**Given information:**
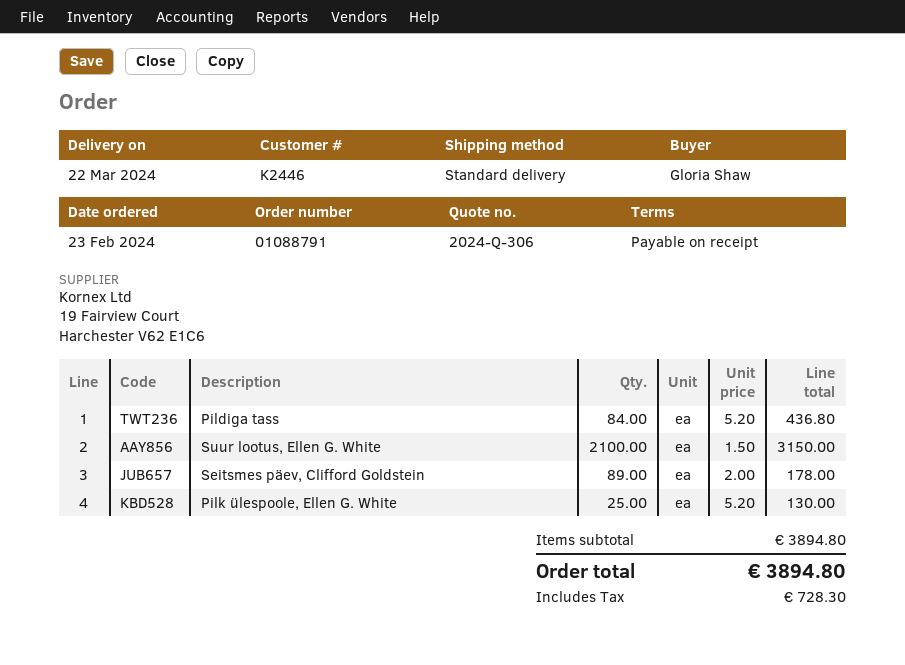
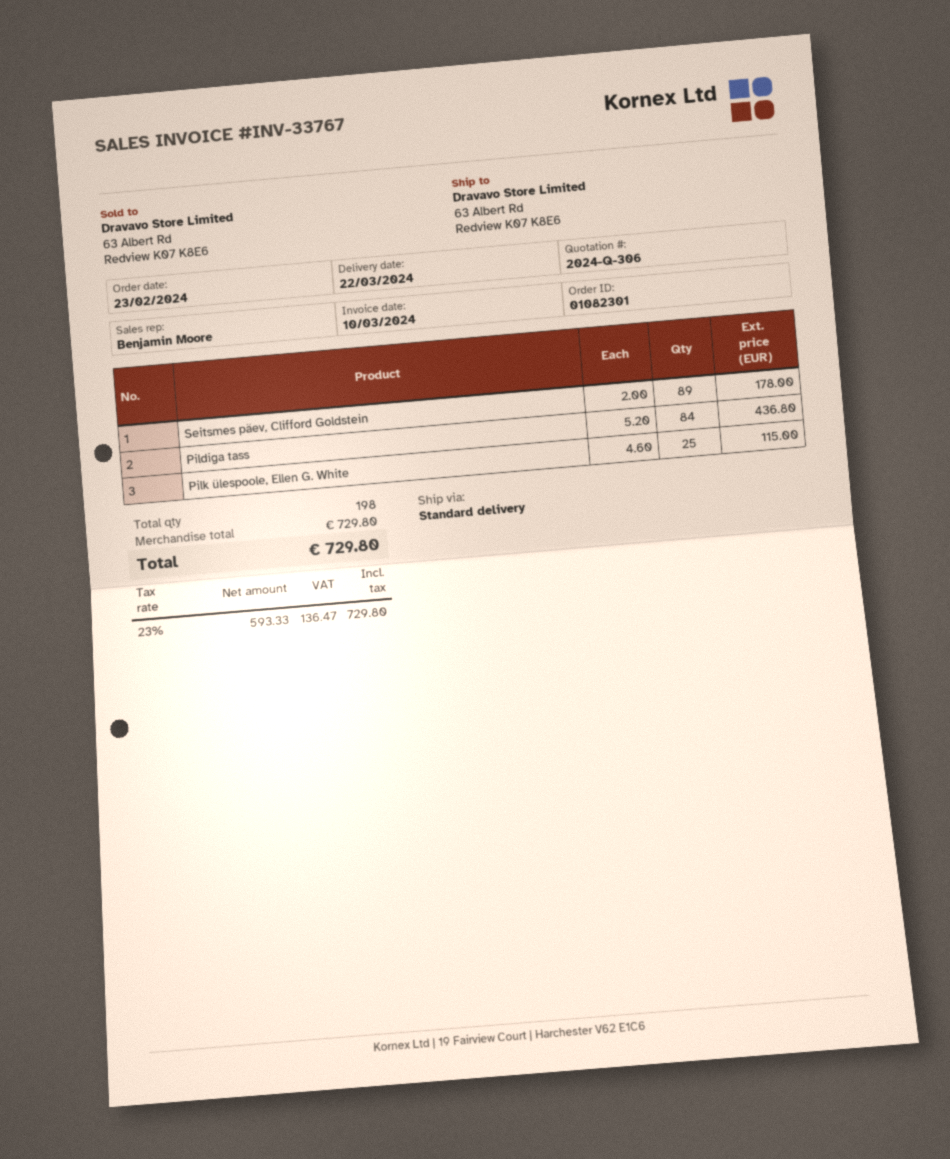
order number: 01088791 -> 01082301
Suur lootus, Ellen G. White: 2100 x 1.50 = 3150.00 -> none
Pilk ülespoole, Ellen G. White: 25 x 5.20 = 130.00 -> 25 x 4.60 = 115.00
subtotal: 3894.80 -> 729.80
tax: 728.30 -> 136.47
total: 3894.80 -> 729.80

**Description of the task:**
What is the number of lines in the data that hold the word "White"? Reply with that number and nothing else.

**Response to this task:**
2